Third on Schulz’s checklist will be fundraising. The president commended Moos for the job he did in that regard, but emphasized that it’s essential the university maintains an aggressive approach from a revenue standpoint.

“If we look out there nationally, we’re never at a point where we can say we don’t need these facilities, we don’t need to do these things for our student-athletes,” he said. “Resources continue to be important and I want to find somebody that can continue that upward trajectory or accelerate it quite a bit from where we are now.”

The incoming AD will inherit his position with the athletic department in a sizeable financial hole – and will be responsible for shoring up a deficit that Schulz reported at just shy of $8.5 million.

The school’s annual operating debt had grown to $13 million, so WSU has already wiped out $5.5 million of that, but the president has a goal of erasing another $1.5 million in the upcoming fiscal year.

“You all have seen that we do have some budget challenges as an institution, as a whole and not just in athletics,” Schulz said. “It costs us some amount of money to put out the competitive sports that we have at WSU to compete in the Pac-12. So there is some floor you have to be at just to be competitive.”

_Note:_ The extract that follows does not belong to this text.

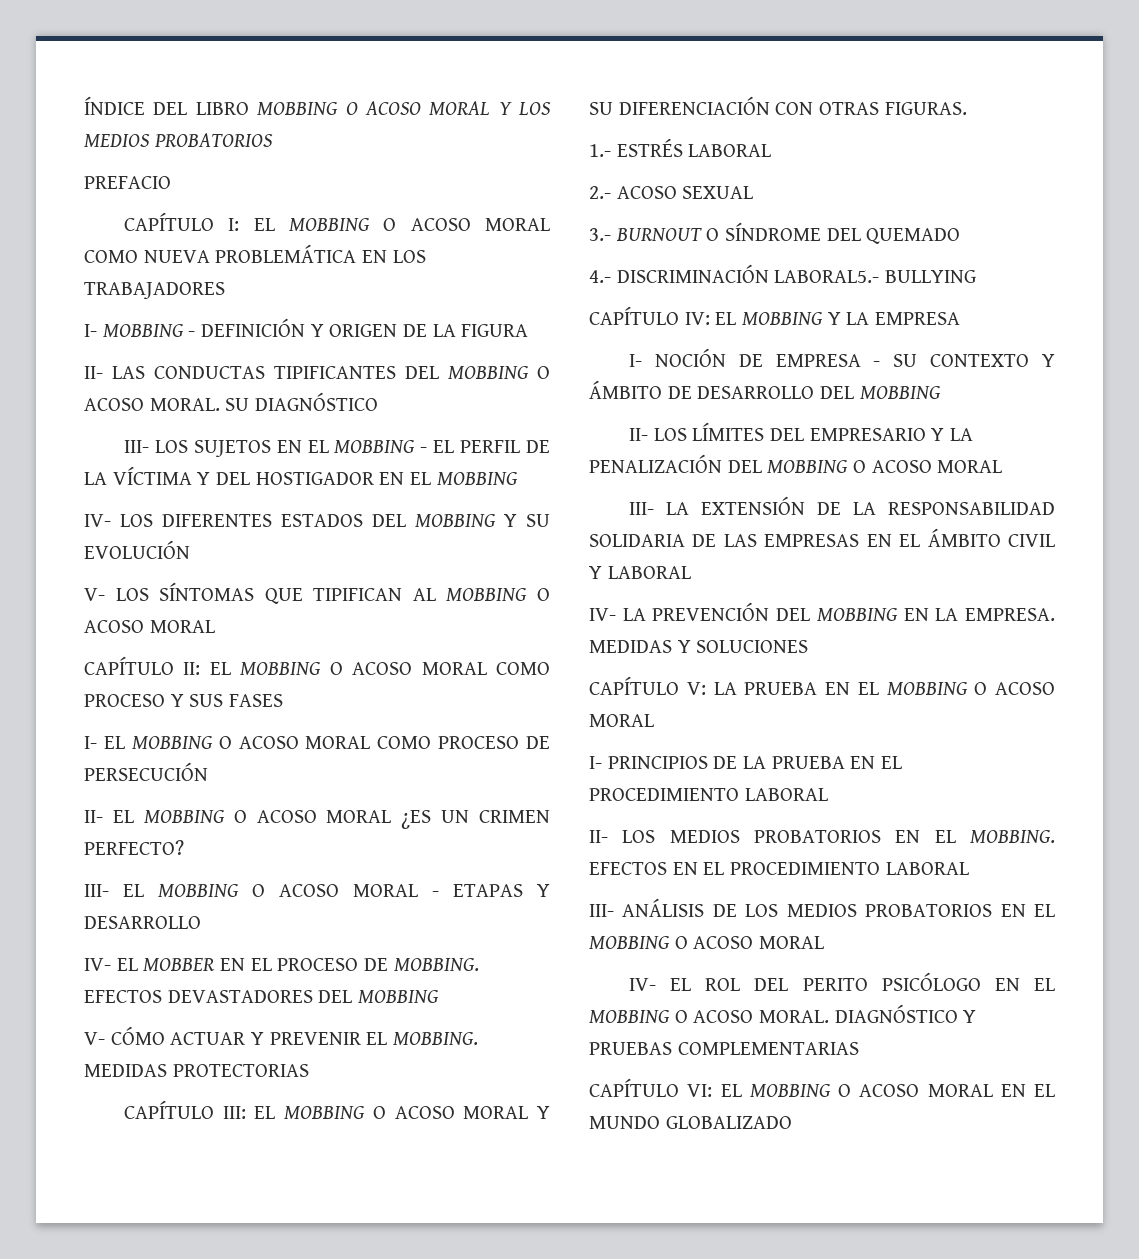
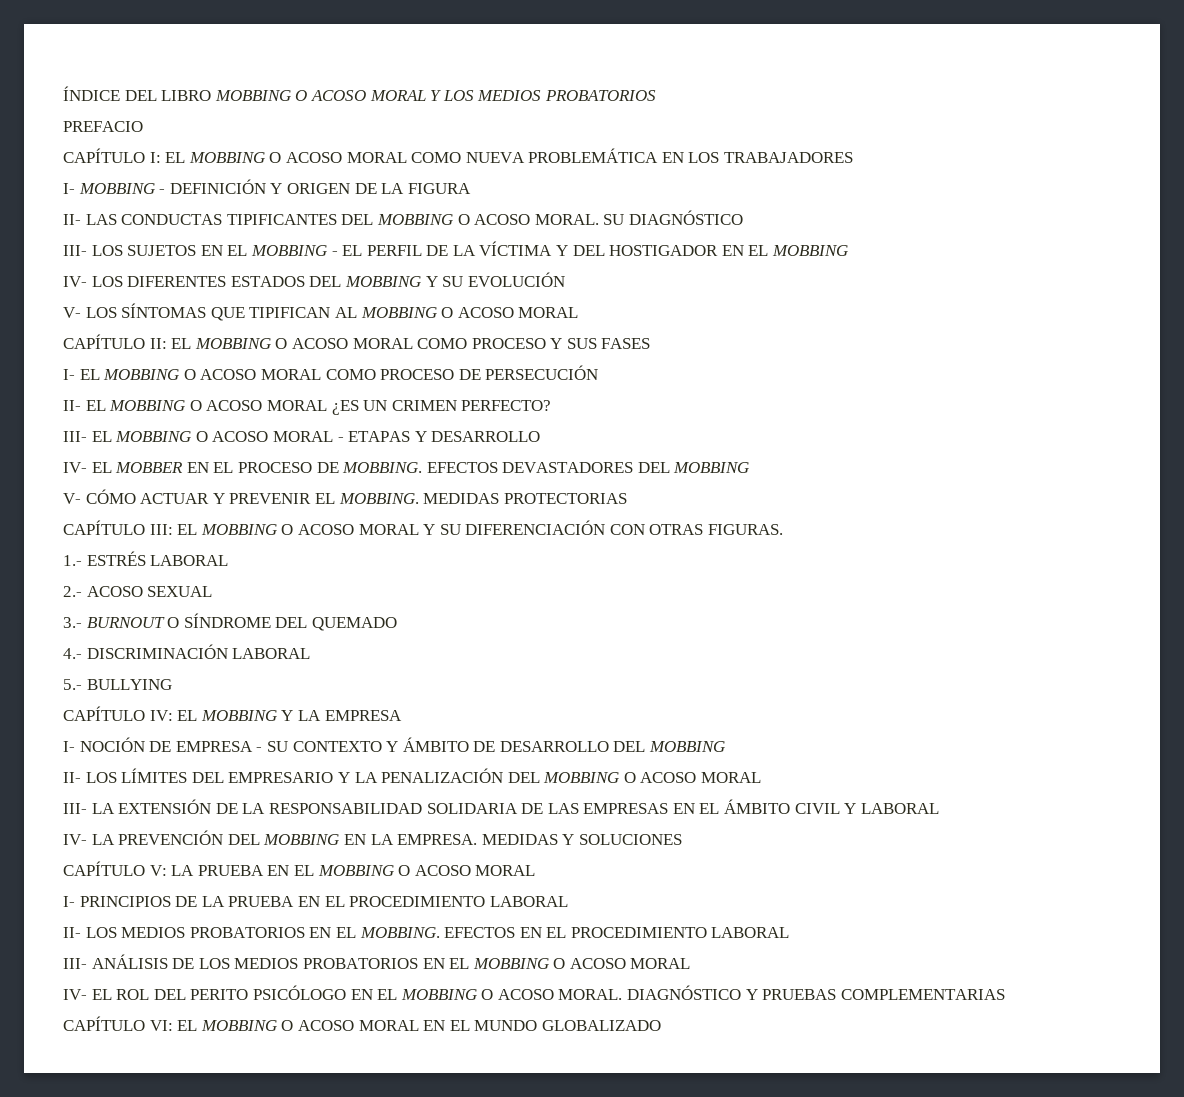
- 4.- DISCRIMINACIÓN LABORAL5.- BULLYING
+ 4.- DISCRIMINACIÓN LABORAL
+ 5.- BULLYING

That deficit might be even lower if revenue gained from the Pac-12 Conference matched the initial projections made by WSU long before Schulz was hired as the school’s president.

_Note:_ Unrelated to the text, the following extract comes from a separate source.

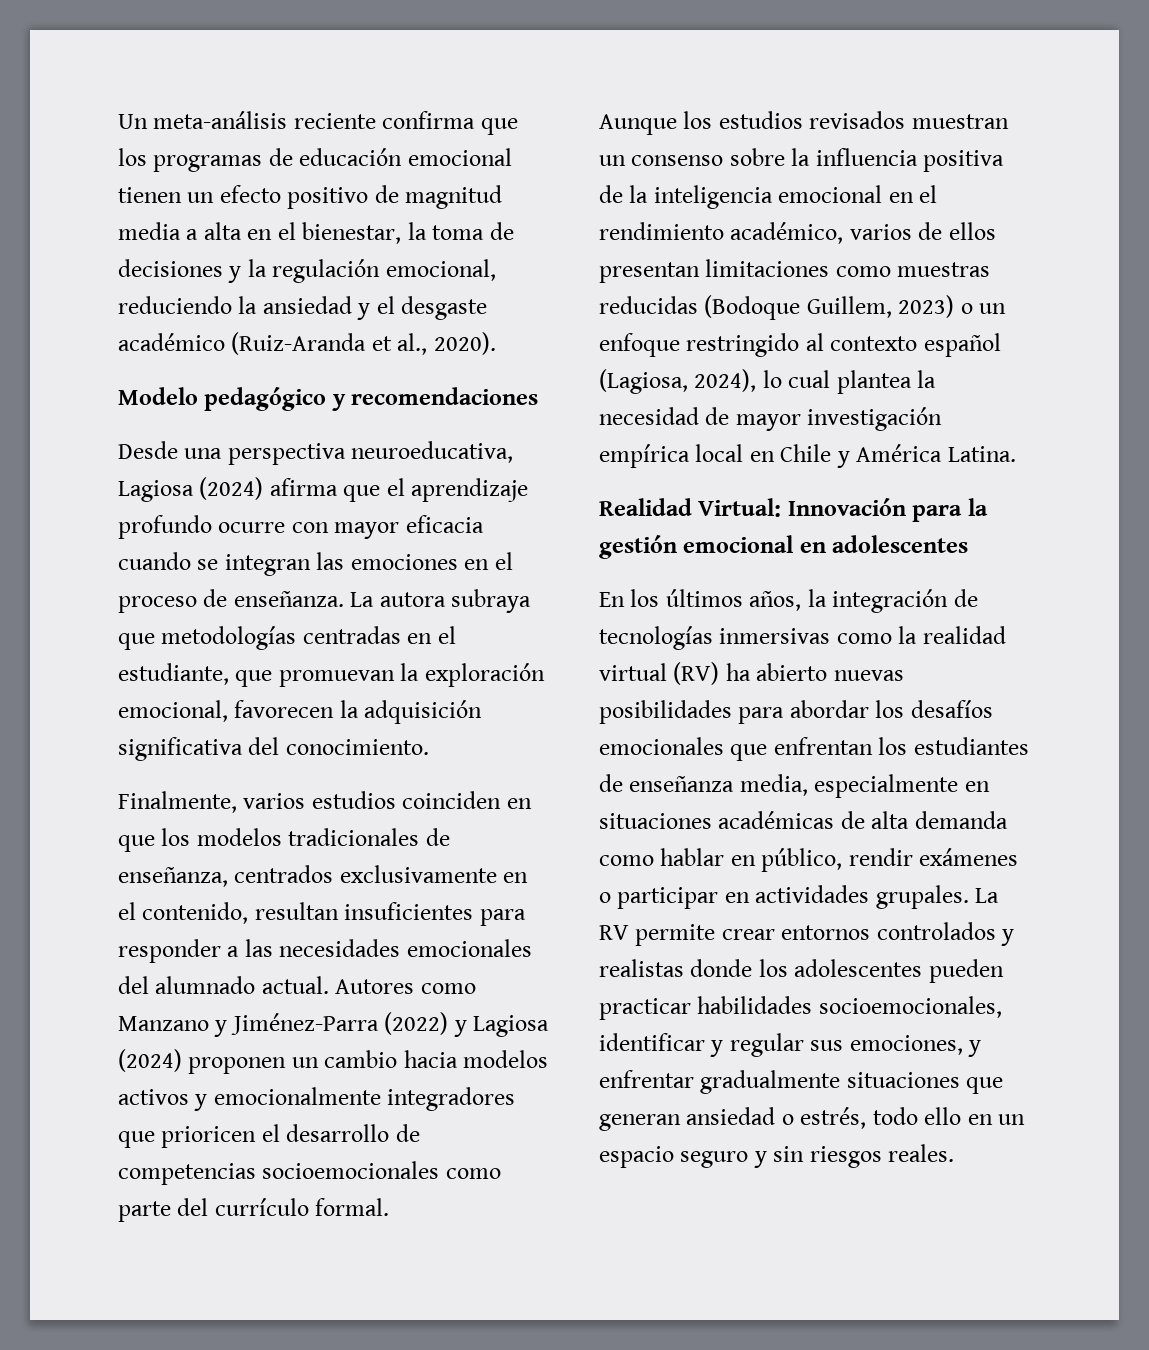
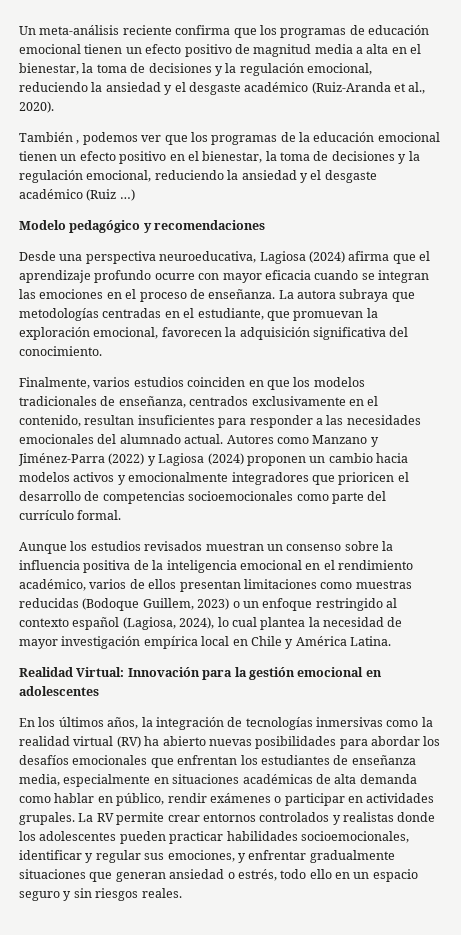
+ También , podemos ver que los programas de la educación emocional tienen un efecto positivo en el bienestar, la toma de decisiones y la regulación emocional, reduciendo la ansiedad y el desgaste académico (Ruiz …)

“While we’ve exceeded some lower level expectations, I think the Pac-12 Network is still not providing the sort of dollars that other schools in the Southeastern Conference or the Big Ten Conference get from their conference network,” Schulz said. “This is a concern of the Pac-12 presidents.”

John Johnson, WSU’s senior associate AD who was appointed by Schulz as the school’s interim, sat beside the president during Tuesday’s press conference. On a short-term basis, Johnson says the athletic department will continue to use the formula that’s made WSU successful to this point.

“Bill would often say, and we would all agree, that we have as good a staff as there is in the United States,” said Johnson, a Spokane native and Eastern Washington graduate with plenty of ties to the area. Johnson’s wife, Lisa, is the women’s golf coach at Idaho. “… Taking over the job, it’s really pretty easy and we’re going to continue and maintain the momentum that we have. We have a blueprint that we’re following.”

Johnson won’t be in the pool of candidates when WSU selects its AD, “for obvious reasons,” he said. “Typically in searches, whether it be coaches or other administrators … if the interim person is eligible, other folks may not apply.”

Schulz also addressed and shot down rumors that there may have been friction between him and Moos. The president didn’t directly answer a question about a report circulating that he’d denied a contract extension for the former athletic director.

“I’ve seen the different reports that there was this conversation or there wasn’t,” Schulz said. “We’re just going to look forward and I’m worried about finding the next athletic director. I’m not going to worry about the stuff out there.”